THE RETURN TO WORK ACT 2014 (SA)

By Patrick Boylen

The Return to Work Act 2014 (SA) came into operation on 1 July 2015, bringing major changes to the South Australian workers’ compensation scheme. Among many changes, the major change was to separate injured workers into two entitlement categories: the seriously (catastrophically) injured worker and the non-seriously injured worker. A seriously injured worker is entitled to lifetime care and support and the non-seriously injured worker is entitled to up to two years’ income support, limited medical support and formula-based lump sum compensation for residual problems, all on a no-fault basis.

It is important to consider why these changes came about. This article will also address an overview of the provisions of the new Act, including an assessment of both improvements and losses to the rights of workers. It will also address the unique treatment of catastrophically injured workers and transitional issues.

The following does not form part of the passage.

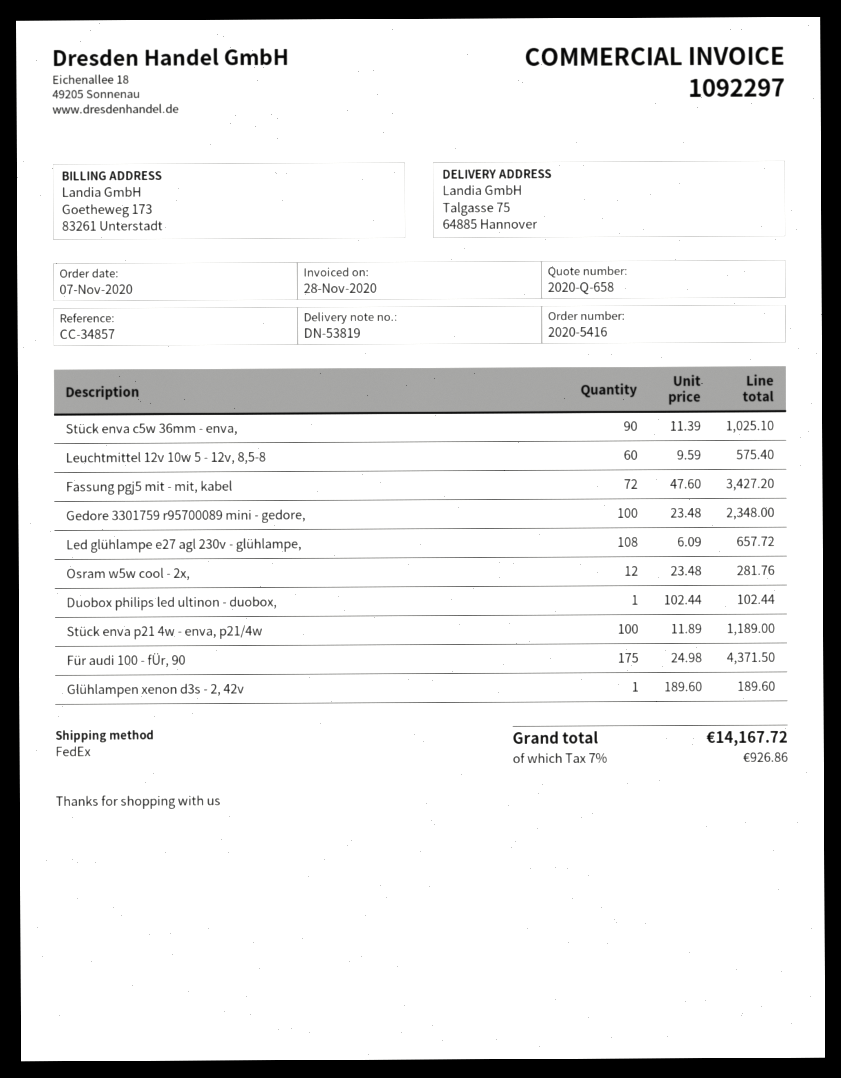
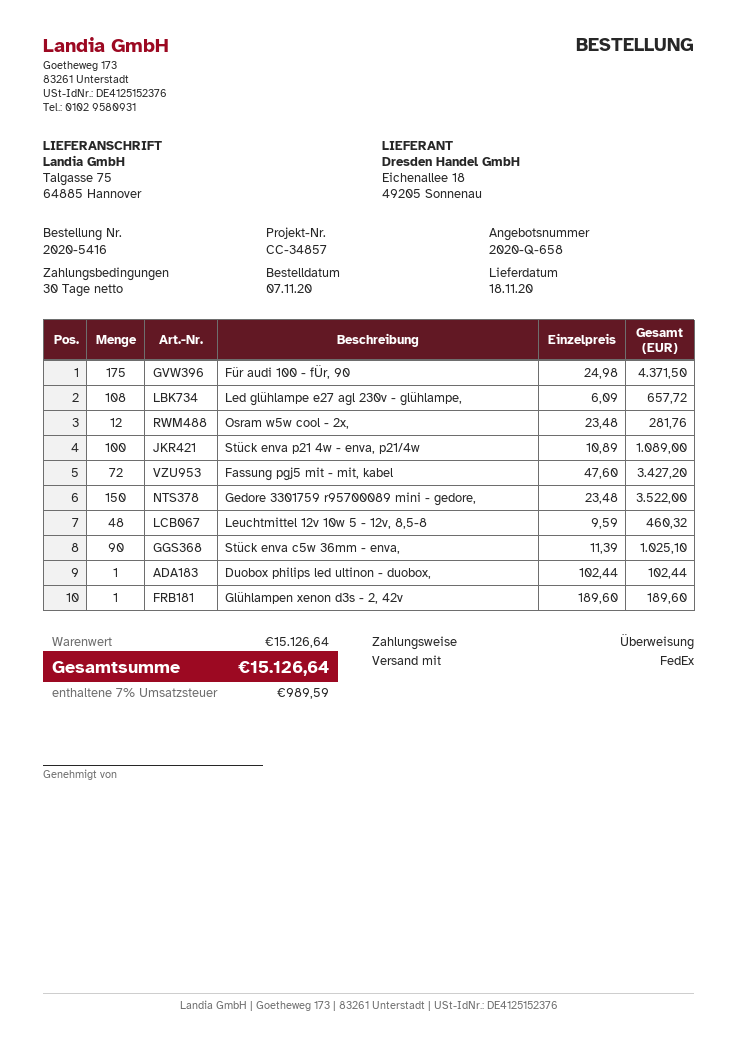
Leuchtmittel 12v 10w 5 - 12v, 8,5-8: 60 x 9.59 = 575.40 -> 48 x 9.59 = 460.32
Gedore 3301759 r95700089 mini - gedore,: 100 x 23.48 = 2348.00 -> 150 x 23.48 = 3522.00
Stück enva p21 4w - enva, p21/4w: 100 x 11.89 = 1189.00 -> 100 x 10.89 = 1089.00
tax: 7% = 926.86 -> 7% = 989.59
total: 14167.72 -> 15126.64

A NEW WORKCOVER SYSTEM – WHY?

The Workers Rehabilitation and Compensation Act 1986 (the old Act) commenced operation on 30 September 1987. When the WorkCover SA scheme was retired from service on 1 July 2015, it was crippled by an unfunded liability in excess of $1 billion.[1] It was a long-tail scheme with an unfunded liability that was destined to keep growing.

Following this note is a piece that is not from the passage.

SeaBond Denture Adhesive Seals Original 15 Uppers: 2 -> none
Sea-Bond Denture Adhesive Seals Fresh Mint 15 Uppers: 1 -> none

Changes were required to the scheme following the signing by the South Australian government of the Intergovernmental Agreement on the National Disability Insurance Scheme (NDIS) Launch with the Commonwealth in December 2012, and associated bilateral Heads of Agreement between the South Australian government and the Commonwealth. This included agreement to achieve nationally consistent benchmarks to provide no-fault lifetime care and support for people who are catastrophically injured in workplace accidents by 1 July 2016. If changes were not made, Clause 42 of the April 2013 Heads of Agreement meant that South Australia would be responsible for 100 per cent of the cost, (both administration and care and support), for NDIS participants who are in the NDIS because they are not covered by an injury insurance scheme in South Australia that meets nationally consistent minimum benchmarks.

THE NEW SCHEME

The new scheme created by the Return To Work Act 2014 (SA) applies to all South Australian workers’ compensation injuries occurring before, on or after 1 July 2015.[2]

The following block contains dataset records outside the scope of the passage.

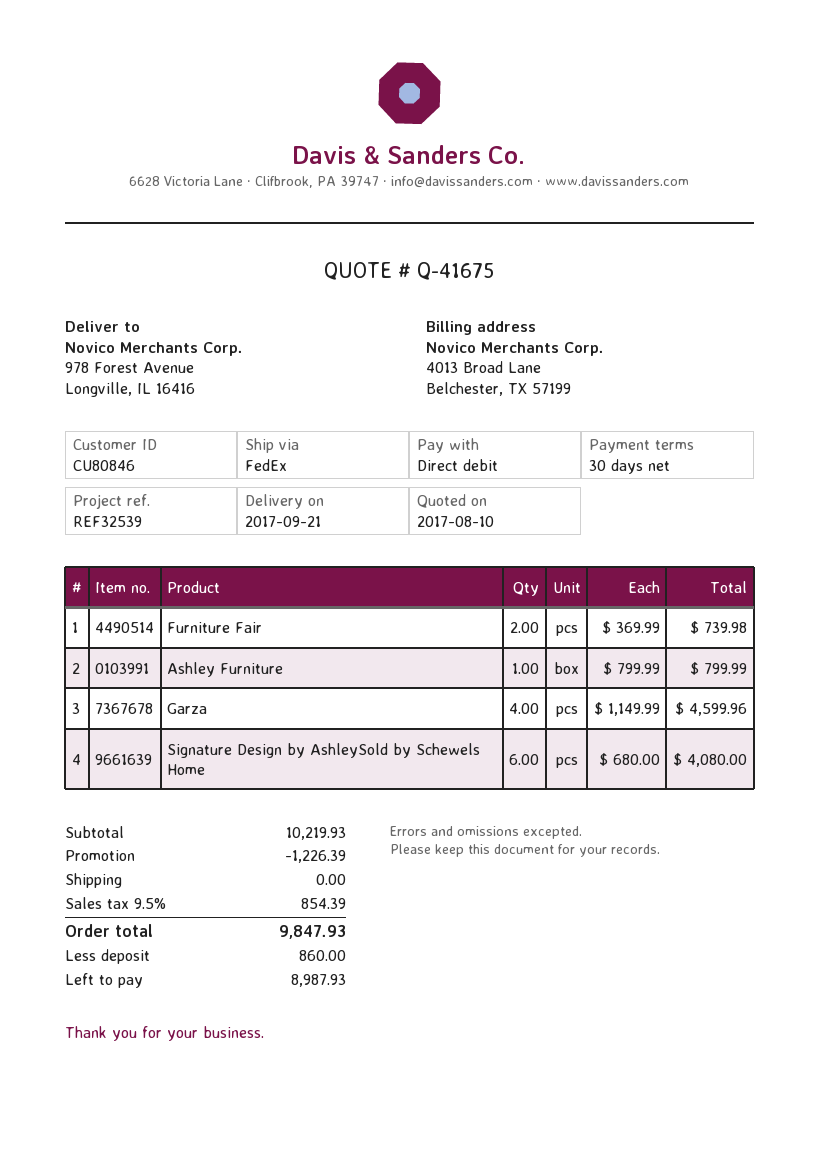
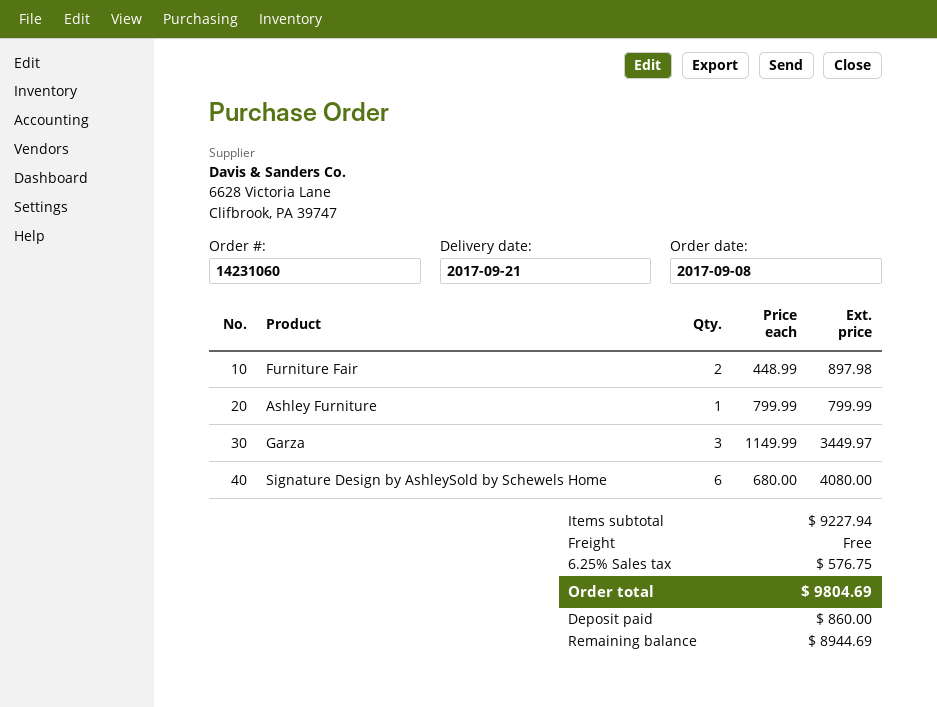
Furniture Fair: 2 x 369.99 = 739.98 -> 2 x 448.99 = 897.98
Garza: 4 x 1149.99 = 4599.96 -> 3 x 1149.99 = 3449.97
subtotal: 10219.93 -> 9227.94
discount: 1226.39 -> none
tax: 9.5% = 854.39 -> 6.25% = 576.75
total: 9847.93 -> 9804.69
balance: 8987.93 -> 8944.69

A major change instituted by the Act was to divide injured workers into two categories assessed by reference to Whole Person Impairment (WPI). Previously, the only distinction was between workers who were partially or totally incapacitated for work; and the extent of entitlement to weekly payments was dependent on capacity for work issues, with medical expenses based on a needs and reasonableness test. Under the Return to Work Act, the catastrophically injured worker is referred to as a ‘seriously injured worker’ throughout, and is a worker who has a WPI of 30 per cent or greater, assessed in accordance with the impairment guidelines.[3] A non-seriously injured worker is anybody with less than a 30 per cent WPI.[4]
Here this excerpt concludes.